__Try it__. From the first line of the records through the line containing "line-height: 18px;", retype every line exactly and nothing else.

__Data for this task__.
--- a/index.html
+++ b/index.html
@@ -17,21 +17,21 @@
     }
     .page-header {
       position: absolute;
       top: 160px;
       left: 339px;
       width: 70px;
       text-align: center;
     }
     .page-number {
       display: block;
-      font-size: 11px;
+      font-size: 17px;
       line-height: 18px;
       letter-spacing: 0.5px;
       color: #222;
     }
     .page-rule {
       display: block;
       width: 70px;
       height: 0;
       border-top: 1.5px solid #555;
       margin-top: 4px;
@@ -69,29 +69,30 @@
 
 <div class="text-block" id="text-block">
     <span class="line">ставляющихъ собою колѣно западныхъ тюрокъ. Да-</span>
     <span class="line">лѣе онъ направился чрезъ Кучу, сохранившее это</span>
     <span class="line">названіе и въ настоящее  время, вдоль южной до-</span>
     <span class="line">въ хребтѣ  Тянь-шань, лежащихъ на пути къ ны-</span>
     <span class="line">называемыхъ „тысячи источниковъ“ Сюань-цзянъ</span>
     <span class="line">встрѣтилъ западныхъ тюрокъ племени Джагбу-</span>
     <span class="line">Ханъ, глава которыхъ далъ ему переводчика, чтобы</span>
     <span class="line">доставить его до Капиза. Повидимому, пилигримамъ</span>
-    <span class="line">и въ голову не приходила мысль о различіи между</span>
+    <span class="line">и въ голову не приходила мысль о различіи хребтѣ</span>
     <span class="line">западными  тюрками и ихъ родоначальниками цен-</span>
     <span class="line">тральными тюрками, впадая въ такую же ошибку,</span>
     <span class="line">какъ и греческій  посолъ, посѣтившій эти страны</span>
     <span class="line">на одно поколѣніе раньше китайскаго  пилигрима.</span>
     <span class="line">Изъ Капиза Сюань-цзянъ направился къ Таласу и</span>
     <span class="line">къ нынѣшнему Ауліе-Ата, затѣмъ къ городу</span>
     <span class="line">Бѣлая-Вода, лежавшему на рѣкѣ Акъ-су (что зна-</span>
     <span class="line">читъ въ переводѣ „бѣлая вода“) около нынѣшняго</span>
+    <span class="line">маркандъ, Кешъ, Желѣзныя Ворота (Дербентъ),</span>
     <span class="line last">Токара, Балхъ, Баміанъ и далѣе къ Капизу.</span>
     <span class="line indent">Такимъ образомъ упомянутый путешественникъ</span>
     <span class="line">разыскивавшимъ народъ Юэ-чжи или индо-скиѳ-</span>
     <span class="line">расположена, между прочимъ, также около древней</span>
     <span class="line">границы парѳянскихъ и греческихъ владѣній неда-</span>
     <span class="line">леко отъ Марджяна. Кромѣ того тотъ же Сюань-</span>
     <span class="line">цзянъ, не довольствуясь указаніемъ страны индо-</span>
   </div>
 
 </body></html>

__The answer__.
--- a/index.html
+++ b/index.html
@@ -17,21 +17,21 @@
     }
     .page-header {
       position: absolute;
       top: 160px;
       left: 339px;
       width: 70px;
       text-align: center;
     }
     .page-number {
       display: block;
-      font-size: 11px;
+      font-size: 17px;
       line-height: 18px;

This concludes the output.